Compression Discrepancy in XML Files Generated by Talend vs eprocat
I'm currently working on a project where I'm creating a catalog using the BMEcat new catalog 1.2 version Schema through Talend. I've imported the BMEcat XSD in Talend Studio, created a structure, and used a tHMap to map elements from source to target (BMEcat XML). However, I'm encountering a perplexing issue with the file size and compression ratio.
The generated XML file from Talend is approximately 3GB in size. When I compress it using the Deflate algorithm at normal compression level, the resulting ZIP file is around 400MB, reaching only a 12% compression ratio.
Interestingly, when I create the same catalog using eprocat, the raw file size is also 3GB. However, when I compress it using the Deflate algorithm at normal compression level, the ZIP file is only around 170MB, achieving a 5% compression ratio.
Upon inspecting the files, I noticed two main differences:
- Talend: Single-line XML file without indentation.

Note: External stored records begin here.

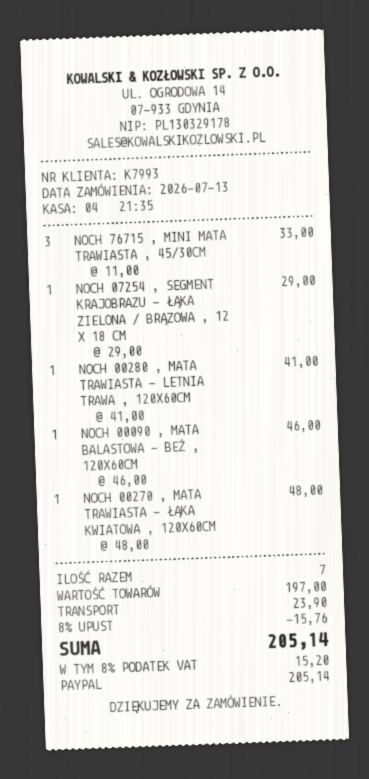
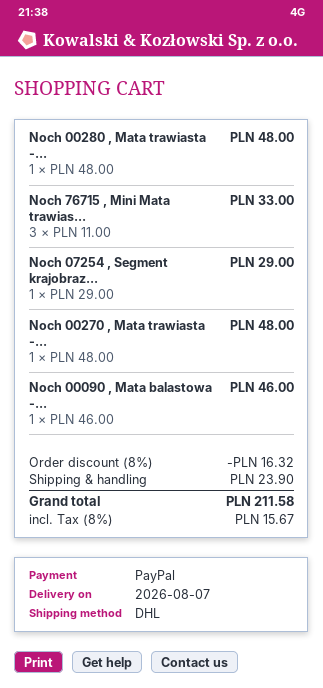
NOCH 00280 , MATA TRAWIASTA - LETNIA TRAWA , 120X60CM: 1 x 41.00 = 41.00 -> 1 x 48.00 = 48.00
discount: 8% = 15.76 -> 8% = 16.32
tax: 8% = 15.20 -> 8% = 15.67
total: 205.14 -> 211.58

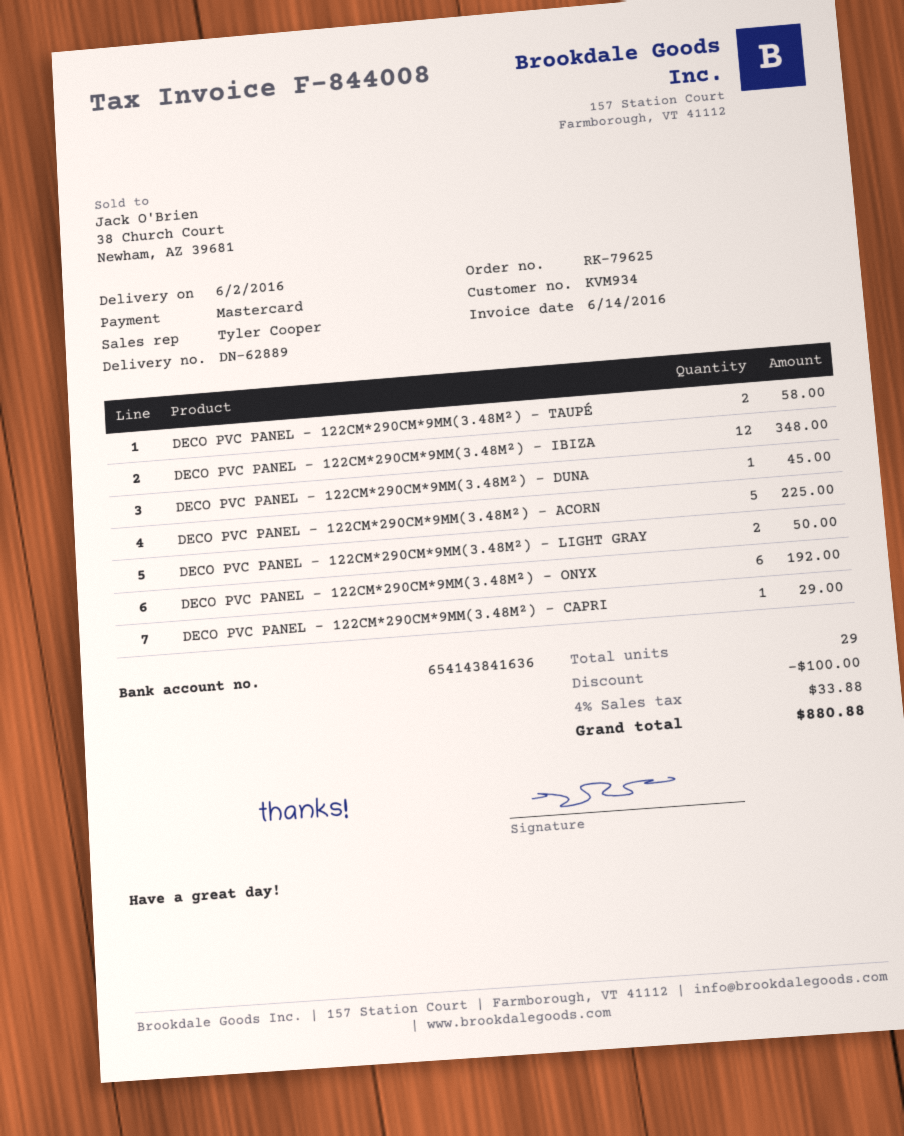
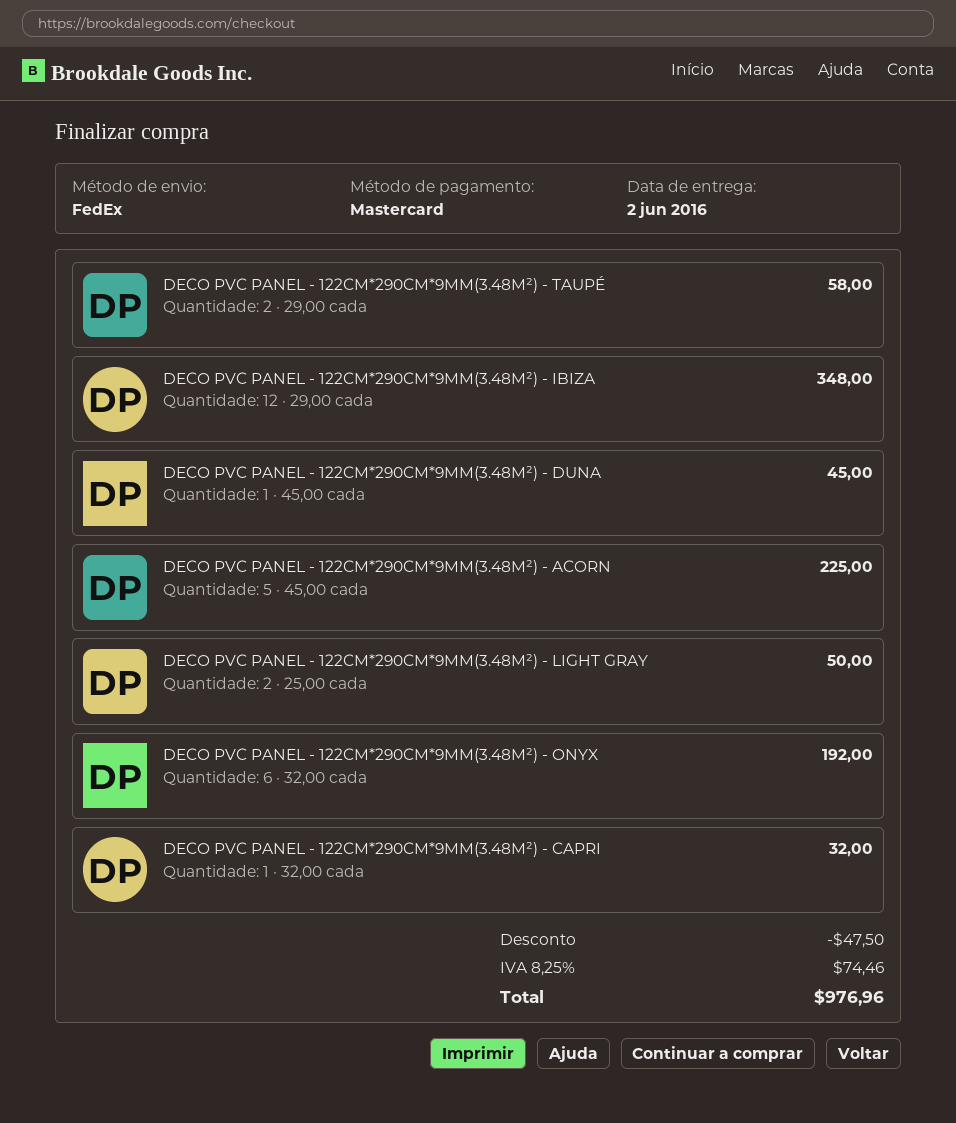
DECO PVC PANEL - 122CM*290CM*9MM(3.48M²) - CAPRI: 1 for 29.00 -> 1 for 32.00
discount: 100.00 -> 47.50
tax: 4% = 33.88 -> 8.25% = 74.46
total: 880.88 -> 976.96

- eprocat: Indented XML file.
I've conducted some tests by changing the XML notation at the top and indenting the Talend-generated file to match the eprocat structure. Despite these adjustments, the compression ratio remains at 12% for the Talend-generated file.
**Objective:**
I aim to achieve a similar compression ratio for the Talend-generated file as I do with eprocat (5%). Are there any specific configurations or optimizations in Talend that can be applied to enhance the compression ratio? Any insights or suggestions would be greatly appreciated.